I am also becoming a bit more sceptical of the value of this kind of general longtermist work when put in comparison to work focusing on known risks. Based on my analysis to date I believe some of the more specific policy change ideas about preventing dangerous research or developing new technology to tackle pandemics (or AI regulation) to be a bit more tractable and a bit higher benefit to cost than then this more general work to increase spending on risks. That said in policy you may want to have many avenues you are working on at once so as to capitalise on key opportunities so these approaches should not be seen as mutually exclusive. Additionally there is a case for more general system improvements from a more patient longtermist view or from a higher focus on unknown unknown risks being critical.
ANNEX: My estimate
On the value of general disaster preparedness
We can set a prior for the value of pandemic preparedness by looking at other disaster preparedness spending.
Real-world evidence. Most of the evidence for this comes from assessments of the value of physical infrastructure preparation for natural disasters, such as building buildings that can withstand floods. See table below.
Natural Hazard Mitigation Saves: 2019 Report
If Mitigation Saves $6 Per Every $1 …
(Gall and Friedland, 2020)
Other estimates. There are also a number of estimates of benefit cost ratios:
Does mitigation save? Reviewing cost-benefit analyses of disaster risk reduction
(Shreve and Kelman, 2014)
Natural disasters challenge paper
(Copenhagen Consensus, 2015)
Pandemic preparedness estimates
Other estimates. We found one example of estimates of the value of preparing better for future pandemics.
Not the last pandemic: … (Craven et al., 2021)
We also found three examples of estimates of the value stockpiling for future pandemics.
The Cost Efectiveness of Stockpiling Drugs, Vaccines and Other Health Resources for Pandemic …
Cost-Benefit of Stockpiling Drugs …
(Balicer et al, 2005)
Historical data and estimates suggest the value of increasing preparedness is decent but not very high, with estimated benefit cost ratios (BCR) often around or just below 1:10.

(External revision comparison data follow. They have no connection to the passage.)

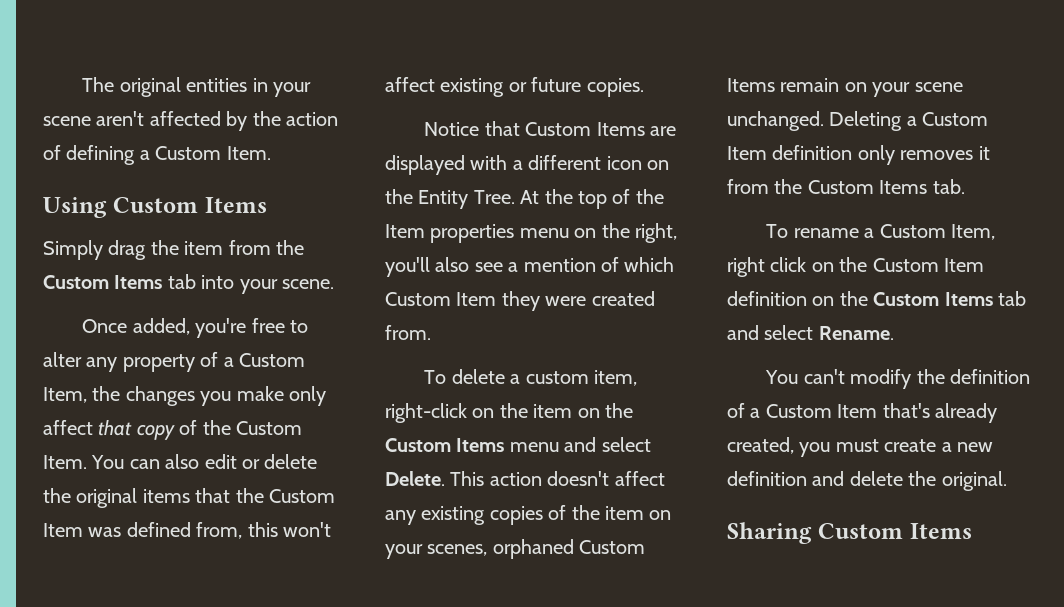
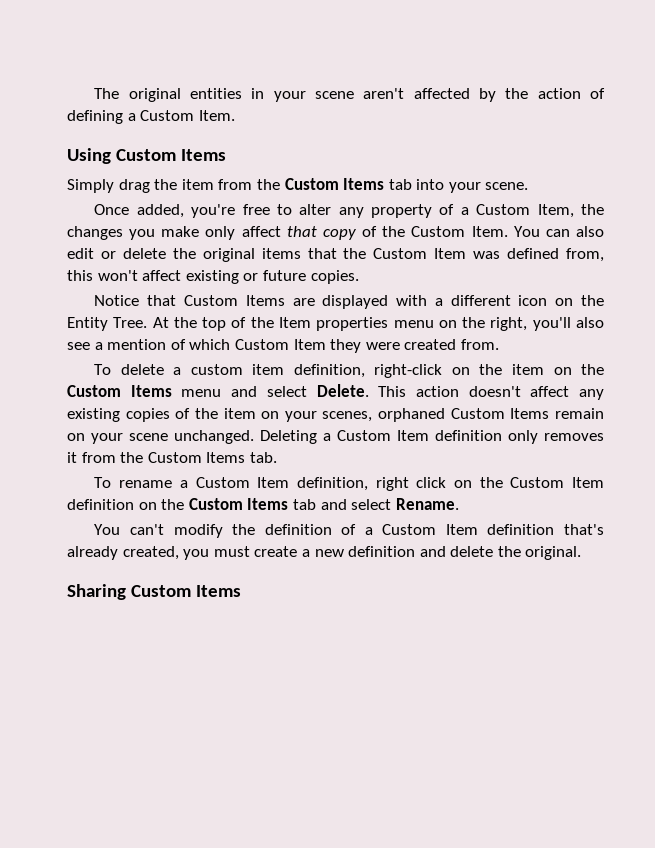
- To delete a custom item, right-click on the item on the Custom Items menu and select Delete.
+ To delete a custom item definition, right-click on the item on the Custom Items menu and select Delete.
- To rename a Custom Item, right click on the Custom Item definition on the Custom Items tab and select Rename.
+ To rename a Custom Item definition, right click on the Custom Item definition on the Custom Items tab and select Rename.
- You can't modify the definition of a Custom Item that's already created, you must create a new definition and delete the original.
+ You can't modify the definition of a Custom Item definition that's already created, you must create a new definition and delete the original.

How this changes with scale of the disaster
There is some reason to think that disaster preparedness is more cost effective when targeted at worse disasters. Theoretically this makes sense as disasters are heavy-tailed and most of the impact of preventing and mitigating disasters will be in preventing and mitigating the very worst disasters. This is also supported by models estimating the effect of pandemic preparedness, such as those discussed in this talk. (Doohan and Hauck, 202?)
Pandemics affect more people than natural disasters so we could expect a higher than average BCR. This is more relevant if we pick preparedness interventions that scale with the size of the disaster (an example of an intervention that does not have this effect might be stockpiling, for which the impact is capped by the size of the stockpile, not by the size of the disaster).
However overall I did not find much solid evidence to suggest that the BCR ratio is higher for higher scale disasters.